Natureza linda, mesmo no inferno. |
Refeição Cultural
Tenho textos para ler, muitos textos para ler. Pior, quer dizer, melhor: os textos são muito bons. São textos literários ou textos de crítica literária. Caramba! É tudo que eu queria fazer! Ler bons textos, sentir o prazer da leitura. E o pior é que está muito difícil ler no contexto desgraçado em que nos encontramos, já que somos brasileiros. O país virou o inferno após o golpe de Estado. Pior: nós descobrimos ao acordar que o brasileiro não é nunca foi e não poderia ser cordial. Cordial uma ova! Como um povo explorado, vindo da escravidão, do estupro, da desapropriação, da violência contra a mulher, contra o negro, contra as pessoas com deficiência, contra qualquer um diferente dos da laia dos da casa grande e dos seus agregados adestrados capitães do mato, conselheiros acácios, como poderíamos ser dóceis, gentis, tolerantes e solidários com outrem? Se tudo o que recebemos na vida secular foi coice, chicote, humilhação, fome, dor, estupro, arrogância, manipulação?
Funcionou o envenenamento inoculado e enfiado goela abaixo de cada um de nós pela Globo e demais lixos midiáticos que durante anos semeou, acordou e libertou o monstro que estava contido em cada animalzinho que somos desde que começamos a nascer nesta terra por estupro, violência, negócio, acordo, e raras vezes por amor e consideração. Agora somos todos bestas-feras. Estamos com raiva. Estamos sem tolerância. Não acreditamos em mais nada e ninguém. Se estamos assim, não podemos ser humanos; se humanos, não podemos ser assim. Que coisa! Somos coisa? Nossa natureza não é coisa, temos um telencéfalo altamente desenvolvido e mão preênsil, como diz o cineasta Jorge Furtado em seu clássico Ilha das flores de 1989. Mas então, que não sejamos coisa!

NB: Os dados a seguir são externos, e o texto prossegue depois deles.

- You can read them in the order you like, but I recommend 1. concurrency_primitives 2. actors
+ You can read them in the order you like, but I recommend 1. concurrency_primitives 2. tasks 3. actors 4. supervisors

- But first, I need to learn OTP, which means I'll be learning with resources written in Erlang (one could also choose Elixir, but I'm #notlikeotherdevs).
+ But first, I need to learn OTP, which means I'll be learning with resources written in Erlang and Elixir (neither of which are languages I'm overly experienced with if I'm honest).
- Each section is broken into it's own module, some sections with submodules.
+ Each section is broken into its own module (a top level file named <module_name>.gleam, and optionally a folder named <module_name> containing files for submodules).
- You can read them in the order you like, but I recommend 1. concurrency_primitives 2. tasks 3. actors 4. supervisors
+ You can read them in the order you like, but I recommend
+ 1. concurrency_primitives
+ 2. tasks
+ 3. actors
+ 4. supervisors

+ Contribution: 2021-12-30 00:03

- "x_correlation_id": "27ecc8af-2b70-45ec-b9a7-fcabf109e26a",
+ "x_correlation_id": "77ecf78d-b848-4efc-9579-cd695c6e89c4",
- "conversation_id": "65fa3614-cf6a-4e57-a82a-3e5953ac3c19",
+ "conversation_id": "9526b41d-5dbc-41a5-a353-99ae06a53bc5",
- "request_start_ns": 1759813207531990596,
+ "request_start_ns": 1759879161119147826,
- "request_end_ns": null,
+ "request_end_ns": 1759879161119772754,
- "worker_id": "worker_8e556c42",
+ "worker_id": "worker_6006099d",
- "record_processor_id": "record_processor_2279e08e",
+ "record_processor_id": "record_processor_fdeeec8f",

Enfim, em meio às notícias do inferno... advogada que publica em conta de Twitter um chamado para que estuprem e matem as filhas de algumas autoridades; invasão da embaixada da Venezuela no Brasil por milicianos e com apoio dos milicianos no poder institucional do país; publicação no Diário Oficial do fim da previdência pública para o povo pobre do país; o presidente que decreta o fim do seguro de acidente de trânsito no país (Dpvat) para se vingar de ex-parceiro de coisas e partido e dane-se o povo no trânsito; o filho do presidente que apaga as contas de redes sociais porque alguma coisa de errada deve ter nelas ou talvez seja porque ele cansou disso e quer levar uma vida mais introspectiva; bolsonarista que chuta cozinheira de restaurante; bolsonaristas que fazem vaquinha virtual pra contratar sniper pra matar o presidente Lula... enfim, notícias do inferno. A advogada que conclamou a estuprarem e matarem está livre; os mandantes do assassinato de Marielle Franco estão livres; o "deputado" que elogiou um torturador e a tortura numa sessão da Câmara em 2016 está livre; o sujeito que conclamou o povo do Acre a fuzilar petistas segue solto (foi conduzido ao posto de presidente)...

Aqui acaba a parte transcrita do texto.